▸ Material provided:

____

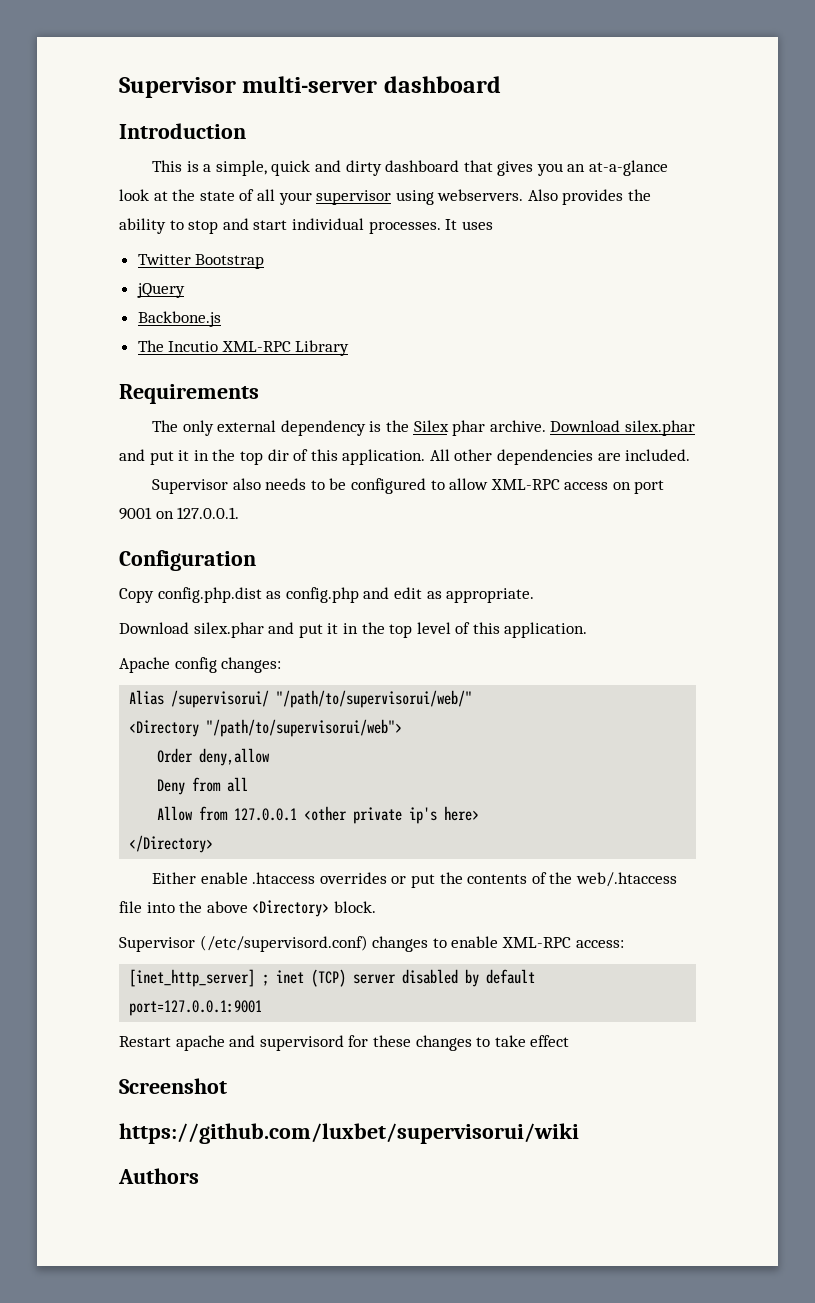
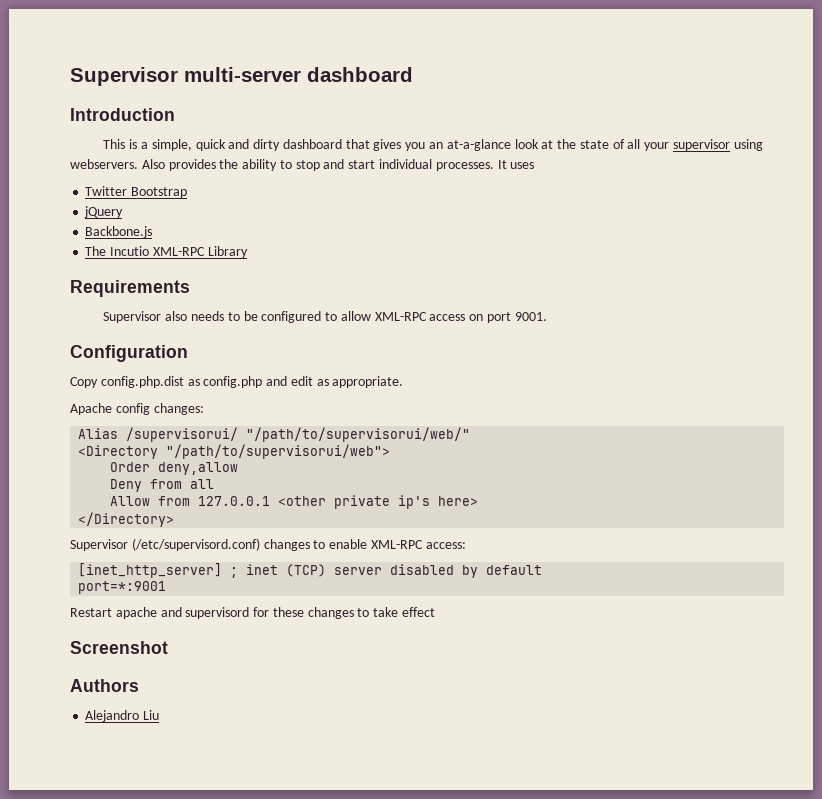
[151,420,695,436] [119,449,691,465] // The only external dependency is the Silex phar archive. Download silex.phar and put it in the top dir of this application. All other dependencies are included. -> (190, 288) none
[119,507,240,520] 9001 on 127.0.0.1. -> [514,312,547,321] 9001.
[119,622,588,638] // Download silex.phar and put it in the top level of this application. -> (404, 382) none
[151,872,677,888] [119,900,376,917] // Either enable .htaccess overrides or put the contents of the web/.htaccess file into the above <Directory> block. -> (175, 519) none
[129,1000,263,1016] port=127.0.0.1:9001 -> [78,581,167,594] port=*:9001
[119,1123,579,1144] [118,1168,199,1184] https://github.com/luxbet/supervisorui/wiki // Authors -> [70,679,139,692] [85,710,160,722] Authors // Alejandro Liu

____

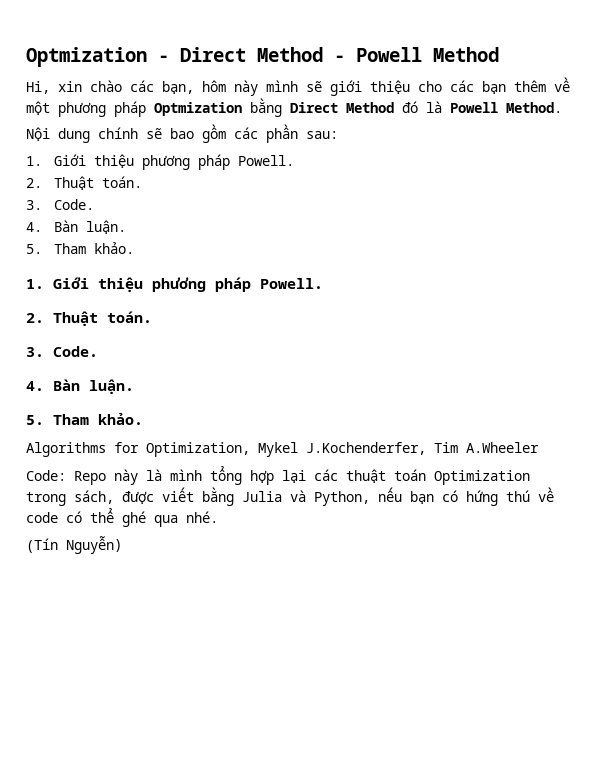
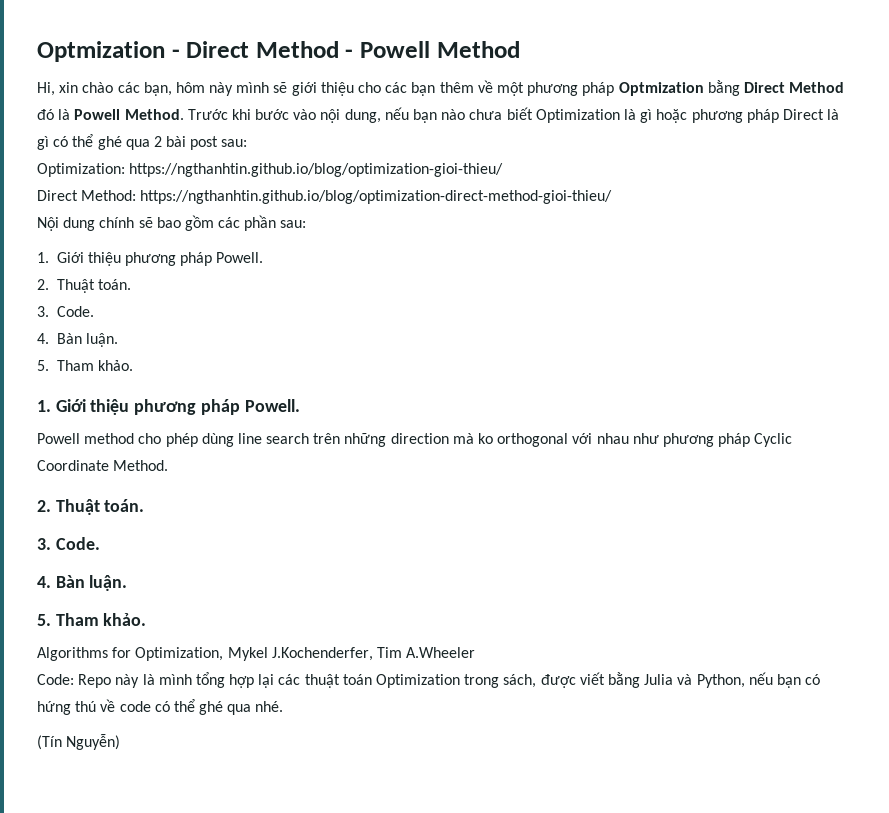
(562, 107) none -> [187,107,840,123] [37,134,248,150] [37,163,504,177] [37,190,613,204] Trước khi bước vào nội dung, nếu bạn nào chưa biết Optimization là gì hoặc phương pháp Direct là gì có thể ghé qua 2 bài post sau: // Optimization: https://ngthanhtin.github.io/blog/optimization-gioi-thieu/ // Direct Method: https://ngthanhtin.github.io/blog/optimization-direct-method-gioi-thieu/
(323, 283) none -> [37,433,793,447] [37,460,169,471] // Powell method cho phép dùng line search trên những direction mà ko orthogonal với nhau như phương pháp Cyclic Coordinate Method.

____

▸ The problem:
Show, from the records above, every line that includes "phar".

▸ Answer to this exercise:
[151,420,695,436] [119,449,691,465] // The only external dependency is the Silex phar archive. Download silex.phar and put it in the top dir of this application. All other dependencies are included. -> (190, 288) none
[119,622,588,638] // Download silex.phar and put it in the top level of this application. -> (404, 382) none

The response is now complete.